Perhaps you and some of your readers disagree with specific points made in the Atlantic piece. In my view, the Second Amendment guarantees an individual right. It’s not inaccurate for me to point out as a descriptive matter that it’s been sufficiently ambiguous to support very different interpretations. Some people view all gun regulation as illegitimate; it’s not inaccurate for me to observe that we’ve had gun laws coexisting with the right to bear arm for over two hundred years in America. You can call that “flexibility,” but I see it as normalizing the Second Amendment. No right in American law is absolute, not speech, not privacy, not religious liberty, not the right to keep and bear arms.
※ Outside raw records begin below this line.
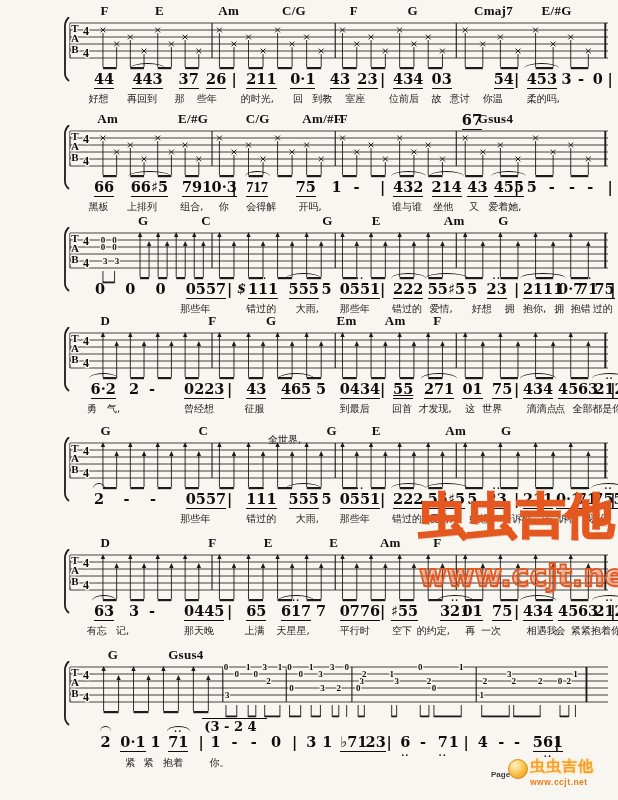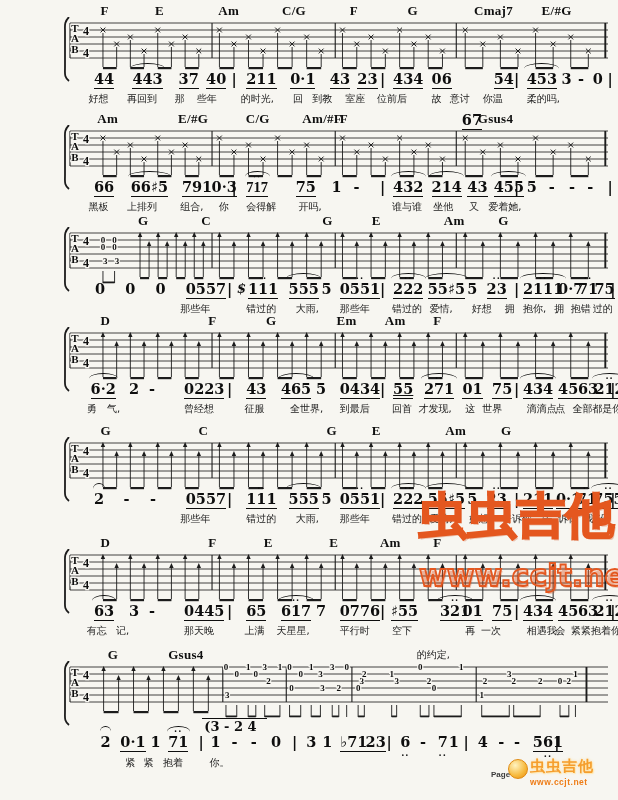--- a/index.html
+++ b/index.html
@@ -185,48 +185,48 @@
           <line x1="526.3210359999999" y1="37" x2="526.3210359999999" y2="50" stroke="#1c1c1c" stroke-width="0.9"></line>
           <rect x="403.22556" y="50" width="17.585068000000035" height="2.2" fill="#1c1c1c"></rect>
           <rect x="438.395696" y="50" width="17.58506799999998" height="2.2" fill="#1c1c1c"></rect>
           <rect x="473.565832" y="50" width="17.58506799999998" height="2.2" fill="#1c1c1c"></rect>
           <rect x="508.73596799999996" y="50" width="17.58506799999998" height="2.2" fill="#1c1c1c"></rect>
         </svg>
         <div class="melody" style="top: 68px;">
           <span class="mt u" style="left: 31.9px;">44</span>
           <span class="mt u" style="left: 70.4px;">443<i class="arc"></i></span>
           <span class="mt u" style="left: 116.6px;">37</span>
-          <span class="mt u" style="left: 144.1px;">40</span>
+          <span class="mt u" style="left: 144.1px;">26</span>
           <span class="mt bar" style="left: 169.4px;">|</span>
           <span class="mt u" style="left: 184.25px;">211</span>
           <span class="mt u" style="left: 228.25px;">0·1</span>
           <span class="mt u" style="left: 267.85px;">43</span>
           <span class="mt u" style="left: 295.35px;">23</span>
           <span class="mt bar" style="left: 317.9px;">|</span>
           <span class="mt u" style="left: 331.1px;">434</span>
-          <span class="mt u" style="left: 369.6px;">06</span>
+          <span class="mt u" style="left: 369.6px;">03</span>
           <span class="mt u" style="left: 399.85px; margin-top: 41px;">67</span>
           <span class="mt u" style="left: 431.75px;">54</span>
           <span class="mt bar" style="left: 452.1px;">|</span>
           <span class="mt u" style="left: 464.75px;">453<i class="arc"></i></span>
           <span class="mt" style="left: 499.4px;">3</span>
           <span class="mt" style="left: 515.9px;">-</span>
           <span class="mt" style="left: 530.75px;">0</span>
           <span class="mt bar" style="left: 545.6px;">|</span>
         </div>
         <div class="lyrics" style="top: 90px;">
           <span class="lyr" style="left: 26.4px;">好想</span>
           <span class="lyr" style="left: 64.9px;">再回到</span>
           <span class="lyr" style="left: 112.75px;">那</span>
           <span class="lyr" style="left: 134.75px;">些年</span>
           <span class="lyr" style="left: 178.75px;">的时光,</span>
           <span class="lyr" style="left: 231px;">回</span>
           <span class="lyr" style="left: 250.25px;">到教</span>
           <span class="lyr" style="left: 283.25px;">室座</span>
-          <span class="lyr" style="left: 315px;">位前后</span>
+          <span class="lyr" style="left: 327px;">位前后</span>
           <span class="lyr" style="left: 369.6px;">故</span>
           <span class="lyr" style="left: 387.75px; text-align: right;">意讨</span>
           <span class="lyr" style="left: 420.75px;">你温</span>
           <span class="lyr" style="left: 464.75px;">柔的吗,</span>
         </div>
       </div>
       <div class="system" style="top: 112px;">
         <div>
           <span class="chord" style="left: 35.2px;">Am</span>
           <span class="chord" style="left: 116.05px;">E/#G</span>
@@ -684,21 +684,21 @@
           <span class="mt u" style="left: 496.1px;">45·</span>
           <span class="mt u" style="left: 515.9px;">63</span>
           <span class="mt u d" style="left: 532.4px;">212<i class="arc"></i></span>
           <span class="mt bar" style="left: 548.35px;">|</span>
         </div>
         <div class="lyrics" style="top: 90px;">
           <span class="lyr" style="left: 24.75px;">勇</span>
           <span class="lyr" style="left: 45.1px;">气,</span>
           <span class="lyr" style="left: 122.1px;">曾经想</span>
           <span class="lyr" style="left: 182.6px;">征服</span>
-          <span class="lyr" style="left: 228px;">全世界,</span>
+          <span class="lyr" style="left: 206px; margin-top: 31px;">全世界,</span>
           <span class="lyr" style="left: 277.75px;">到最后</span>
           <span class="lyr" style="left: 330px;">回首</span>
           <span class="lyr" style="left: 356.4px;">才发现,</span>
           <span class="lyr" style="left: 403.15px;">这</span>
           <span class="lyr" style="left: 420.2px;">世界</span>
           <span class="lyr" style="left: 464.75px;">滴滴点</span>
           <span class="lyr" style="left: 493.35px;">点</span>
           <span class="lyr" style="left: 510.4px;">全部</span>
           <span class="lyr" style="left: 530.2px;">都是你,</span>
         </div>
@@ -979,21 +979,21 @@
           <span class="mt bar" style="left: 548.35px;">|</span>
         </div>
         <div class="lyrics" style="top: 90px;">
           <span class="lyr" style="left: 24.75px;">有忘</span>
           <span class="lyr" style="left: 53.9px;">记,</span>
           <span class="lyr" style="left: 122.1px;">那天晚</span>
           <span class="lyr" style="left: 182.6px;">上满</span>
           <span class="lyr" style="left: 214.5px;">天星星,</span>
           <span class="lyr" style="left: 277.75px;">平行时</span>
           <span class="lyr" style="left: 330px;">空下</span>
-          <span class="lyr" style="left: 354.75px; margin-top: 24px;">的约定,</span>
+          <span class="lyr" style="left: 354.75px;">的约定,</span>
           <span class="lyr" style="left: 403.15px;">再</span>
           <span class="lyr" style="left: 419.1px;">一次</span>
           <span class="lyr" style="left: 464.75px;">相遇我</span>
           <span class="lyr" style="left: 493.35px;">会</span>
           <span class="lyr" style="left: 508.75px;">紧紧</span>
           <span class="lyr" style="left: 529.1px;">抱着你,</span>
         </div>
       </div>
       <div class="system" style="top: 648px;">
         <div>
On a radio show recently, David Kopel, the leading gun rights scholar in the county, said, “I urge people to buy Adam’s book because it is one of the few genuinely moderate books ever written on the topic.” Eugene Volokh, one of the intellectual leaders of the gun rights world, calls the book “An informative, eminently fair-minded, and extremely readable book, which readers of all political stripes should find interesting.” Sandy Levinson, one of the most influential scholars of the Second Amendment, says, “Adam Winkler has written the best book currently available on the complex history of guns in America. His remarkably accessible and vividly written history will inform both general readers and specialists alike.” Will your readers find something to disagree with in my book? I bet they will. And they’ll also find things they agree with, supported by fresh arguments. My hope is that they enjoy reading it and find much in it to discuss, debate, and talk about with their friends.